A university has denied it was “uncomfortable” disciplining a trans rights activist who was accused of bullying a feminist PhD student, a court heard.
The University of Bristol is being sued by Raquel Rosario Sanchez over claims the institution failed to protect her from harassment and bullying by the activists.
It is alleged that Ms Rosario Sanchez was targeted over her involvement with the campaign group Woman’s Place UK.
The hearing at the Bristol Civil Justice Center has heard trans rights activists had protested against a talk by Ms Rosario Sanchez, and labeled her a “terf” (trans-exclusionary radical feminist), and claimed she was “spreading hate about trans people”.
Just one student, known only as AA, ever faced disciplinary proceedings for alleged harassment of Ms Rosario Sanchez, although the proceedings were dropped in spring 2019.
Ms Rosario Sanchez claims the Russell Group university tried to press her into quitting her studies rather than deal with the alleged bullying since February 2018.
She is suing the university for negligence, breach of contract and sex discrimination.
Alice de Coverley, representing Ms Rosario Sanchez, questioned Keith Feeney, a senior university lawyer, about the disciplinary process AA faced.
“It’s right the university was uncomfortable disciplining a transactivist?” she asked.
Mr Feeney denied that and replied: “There was a lot of pressure on both sides, and it didn’t influence the university.
“There were letters being sent to senior managers and the vice-chancellor from both sides – each asking for their preferred outcome.”
Ms de Coverley asked whether the university had any policies in place to deal with hostility towards feminist students, specifically.
Mr Feeney, who was presenting the case against AA to the disciplinary committee, replied: “Any hostility towards anybody, of any political persuasion, would be covered by the disciplinary process.”
Laura Johnson, representing the university, asked Mr Feeney whether he had been pressed by the university’s management during the disciplinary process.
He replied: “Not at any time.
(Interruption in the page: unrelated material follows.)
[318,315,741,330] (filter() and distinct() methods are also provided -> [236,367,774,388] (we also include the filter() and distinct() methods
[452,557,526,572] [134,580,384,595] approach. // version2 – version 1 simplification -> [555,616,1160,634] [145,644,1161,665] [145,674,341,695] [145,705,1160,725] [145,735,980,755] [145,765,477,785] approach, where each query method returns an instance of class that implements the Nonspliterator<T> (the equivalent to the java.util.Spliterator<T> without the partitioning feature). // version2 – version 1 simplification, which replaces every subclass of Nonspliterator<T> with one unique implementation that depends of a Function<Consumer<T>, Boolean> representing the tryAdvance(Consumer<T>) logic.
Once the disciplinary process began my role was to present the case.
“I was never asked to change my submissions.”
Professor Jutta Weldes, from the university’s school of sociology, politics and international studies, denied the university had been trying to “get rid” of Ms Rosario Sanchez when discussing with her the options of suspending her studies for two months.
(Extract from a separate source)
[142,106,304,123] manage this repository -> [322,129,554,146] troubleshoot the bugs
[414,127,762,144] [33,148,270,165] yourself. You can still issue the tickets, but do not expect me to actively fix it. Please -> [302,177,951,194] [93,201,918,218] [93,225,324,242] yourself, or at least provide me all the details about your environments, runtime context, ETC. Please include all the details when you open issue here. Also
Prof Weldes said Ms Rosario Sanchez could only have been granted a two-month suspension to her studies because any longer would have had an impact on her visa.
Answering questions from Judge Alex Ralton, Prof Weldes replied: “We were trying very hard to get her to engage with her PhD so she wouldn’t lose her funding.”
The judge has said his task was to assess whether the university handled the conflict with Ms Rosario Sanchez correctly, and that he would not be making a judgment about gender rights.
Ms Rosario Sanchez began her PhD course at the University of Bristol in January 2018, researching men who pay for sex.
Woman’s Place UK describes its aim as “to end violence, harassment and abuse of women and girls”.
The hearing was scheduled until Monday.